Kayak: Steve Fisher et la rivière interdite

Steve Fischer s'est vu exclure d'un des meilleurs sites en eaux vives d'Amérique du Nord...
Steve Fisher, "acteur" et réalisateur © Greg von Doersten/Red Bull Content Pool
Par Josh Sampiero

Les gorges du Columbia représentent un véritable paradis pour les amateurs de rapides avec leurs nombreux cours d'eau, leurs criques et leurs cascades. A 37 ans, Steve Fisher n'est pas un inconnu des lieux. Le kayakiste s'est souvent rendu sur place pour ses films consacrés aux sports en eaux vives tels que Congo et Frontier. Mais récemment, après un incident sur les chutes Metlako à Eagle Creek, Fisher s'est vu infliger une interdiction définitive de pratiquer dans ces gorges.

Le plus bizarre est que cette interdiction n'est pas due au fait que Fisher s'est jeté il y a deux ans du haut des chutes Metlako en compagnie du skater et star de la télé réalité, Bam Margera, à 30 mètres de haut sur un kayak biplace. Non, la sanction est tombée après.. avoir partagé la vidéo sur YouTube.

Selon le Park Ranger, qui a fait pression pour que les athlètes soient sanctionnés, cette mise en ligne constitue une violation de la loi, à savoir qu'un tournage à but commercial dans une Réserve Fédérale exige de posséder une autorisation en bonne et due forme. Fisher et son équipe avait pourtant bien déposé une requête, qui leur avait été refusée.

 

Steve Fisher (à droite), première de "Congo" © Steven Stone/Red Bull Content Pool

Par contre, il leur avait été confirmé que filmer leur descente dans le cadre d'une utilisation personnelle était autorisé, comme le ferait n'importe quel kayakiste ou skieur qui porte une caméra sur son casque.

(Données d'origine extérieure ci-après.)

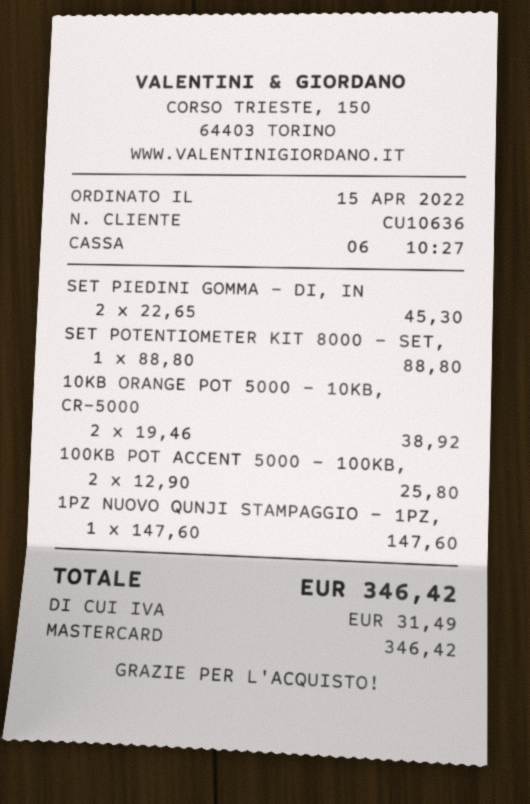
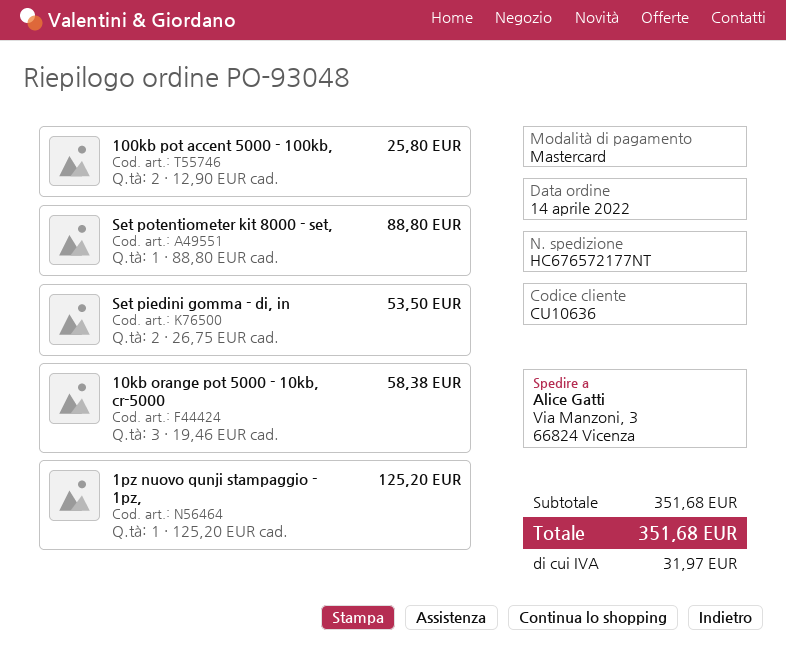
order date: 2022-04-15 -> 2022-04-14
SET PIEDINI GOMMA - DI, IN: 2 x 22.65 = 45.30 -> 2 x 26.75 = 53.50
10KB ORANGE POT 5000 - 10KB, CR-5000: 2 x 19.46 = 38.92 -> 3 x 19.46 = 58.38
1PZ NUOVO QUNJI STAMPAGGIO - 1PZ,: 1 x 147.60 = 147.60 -> 1 x 125.20 = 125.20
tax: 31.49 -> 31.97
total: 346.42 -> 351.68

C'est donc ce qu'ils ont fait, et, toujours comme n'importe quel autre skieur ou surfeur, ils ont posté leur vidéo sur YouTube (la vidéo n'a à aucun moment été distribuée sous forme de DVD ni sous aucune autre forme de produit à but commercial).

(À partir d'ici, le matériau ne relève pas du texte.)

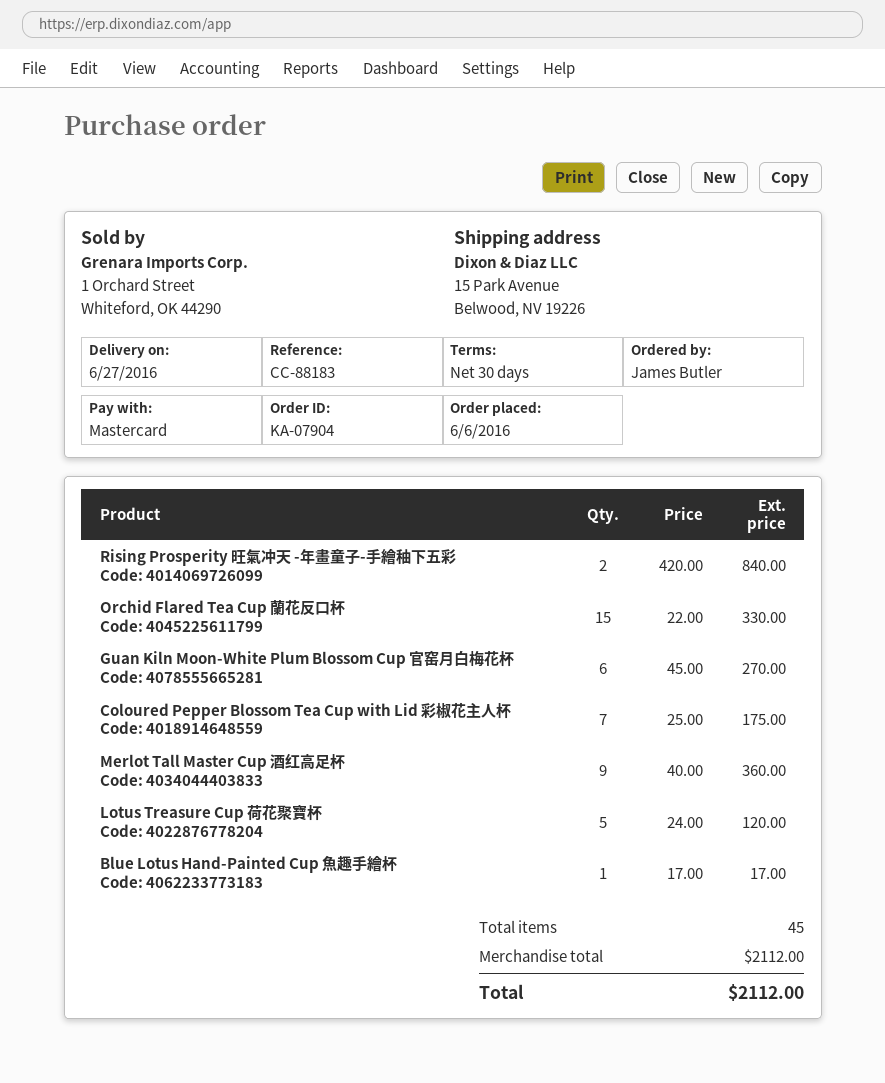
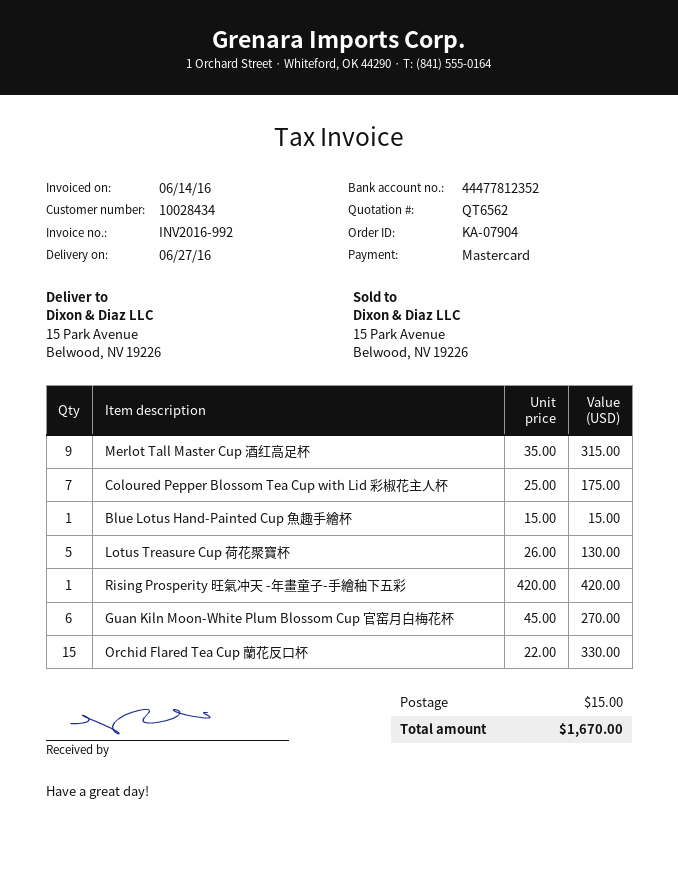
Rising Prosperity 旺氣冲天 -年畫童子-手繪秞下五彩: 2 x 420.00 = 840.00 -> 1 x 420.00 = 420.00
Merlot Tall Master Cup 酒红高足杯: 9 x 40.00 = 360.00 -> 9 x 35.00 = 315.00
Lotus Treasure Cup 荷花聚寶杯: 5 x 24.00 = 120.00 -> 5 x 26.00 = 130.00
Blue Lotus Hand-Painted Cup 魚趣手繪杯: 1 x 17.00 = 17.00 -> 1 x 15.00 = 15.00
shipping: none -> 15.00
total: 2112.00 -> 1670.00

Mais les autorités se sont saisies de l'occasion, avançant que Fisher et son équipe ont enfreint la loi selon laquelle une autorisation préalable doit être délivrée. Le kayakiste aa répliqué mais pas autant qu'il l'aurait souhaité, ne souhaitant pas mettre en péril son titre de séjour (Fisher est Sud-africain, marié à une Américaine).

“Si l'affaire venait à finir devant les tribunaux, les charges qui pèseraient sur moi seraient suffisamment graves pour remettre en question mon statut d'immigré et restreindre mes futurs déplacements," a avoué Fisher. "Le NFS (National Forest Service, l'équivalent de notre ONF) n'a pas caché qu'il souhaitait faire de moi un exemple. Merci bien, je suis flatté !"

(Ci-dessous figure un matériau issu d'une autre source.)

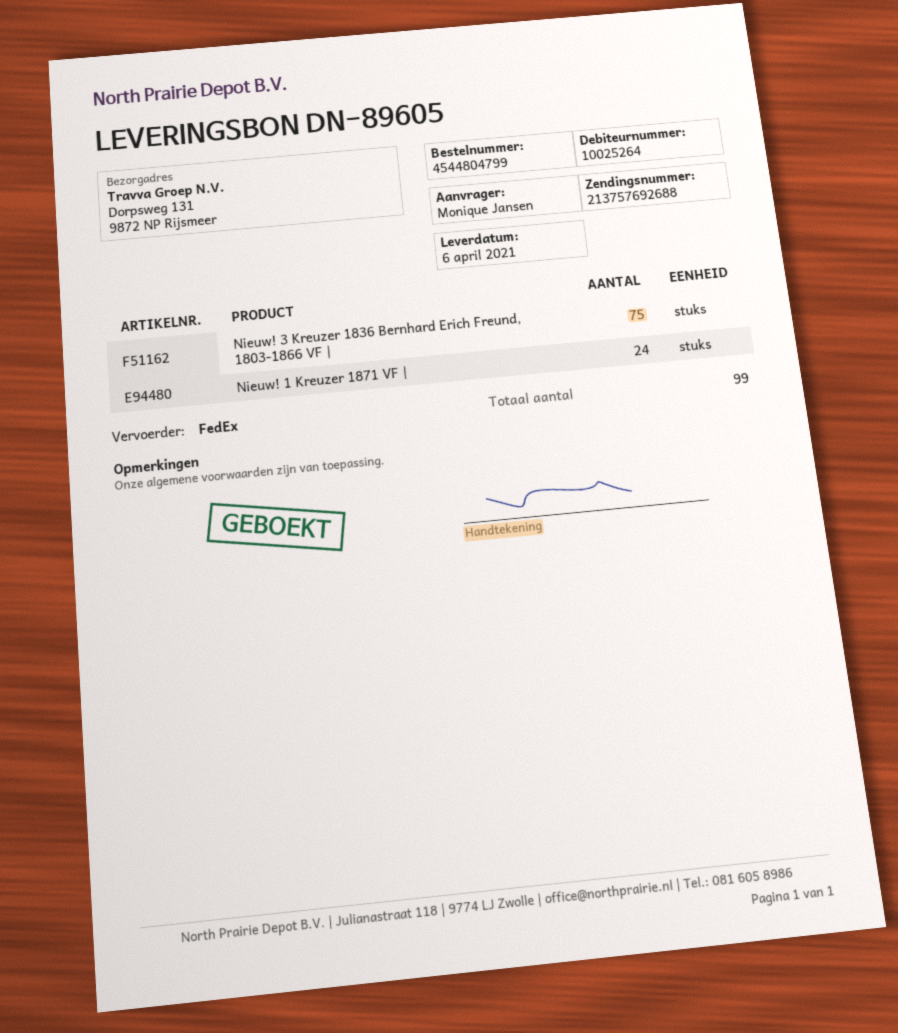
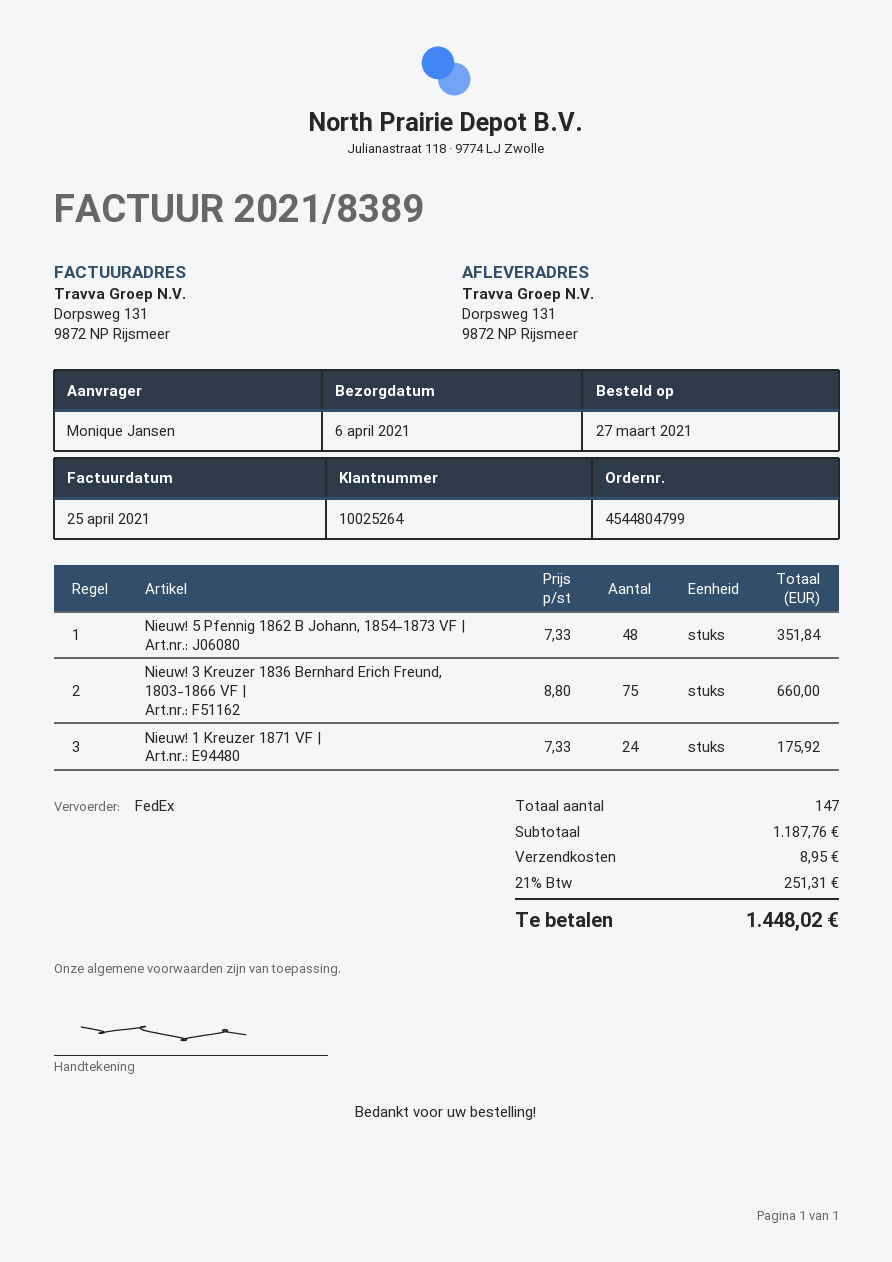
Nieuw! 5 Pfennig 1862 B Johann, 1854-1873 VF |: none -> 48
total quantity: 99 -> 147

D'après Fisher, les débats en salle d'audience ont clairement montré que ces poursuites étaient motivées par des raisons personnelles. Au final, la décision a été simple à prendre pour le sportif de l'extrême, même si celle-ci joue en sa défaveur. Il a conclu un accord qui lui permet d'échapper à toute poursuite et condamnation, mais il a dû renoncer à son droit de pénétrer dans la zone des gorges du Columbia.

Heureusement pour lui, cela ne signifie pas la fin du voyage, puisqu'il se rend actuellement sur les célèbres rapides des États de l'est du pays. “Je m'en vais sur une rivière où je suis le bienvenu !" a-t-il déclaré.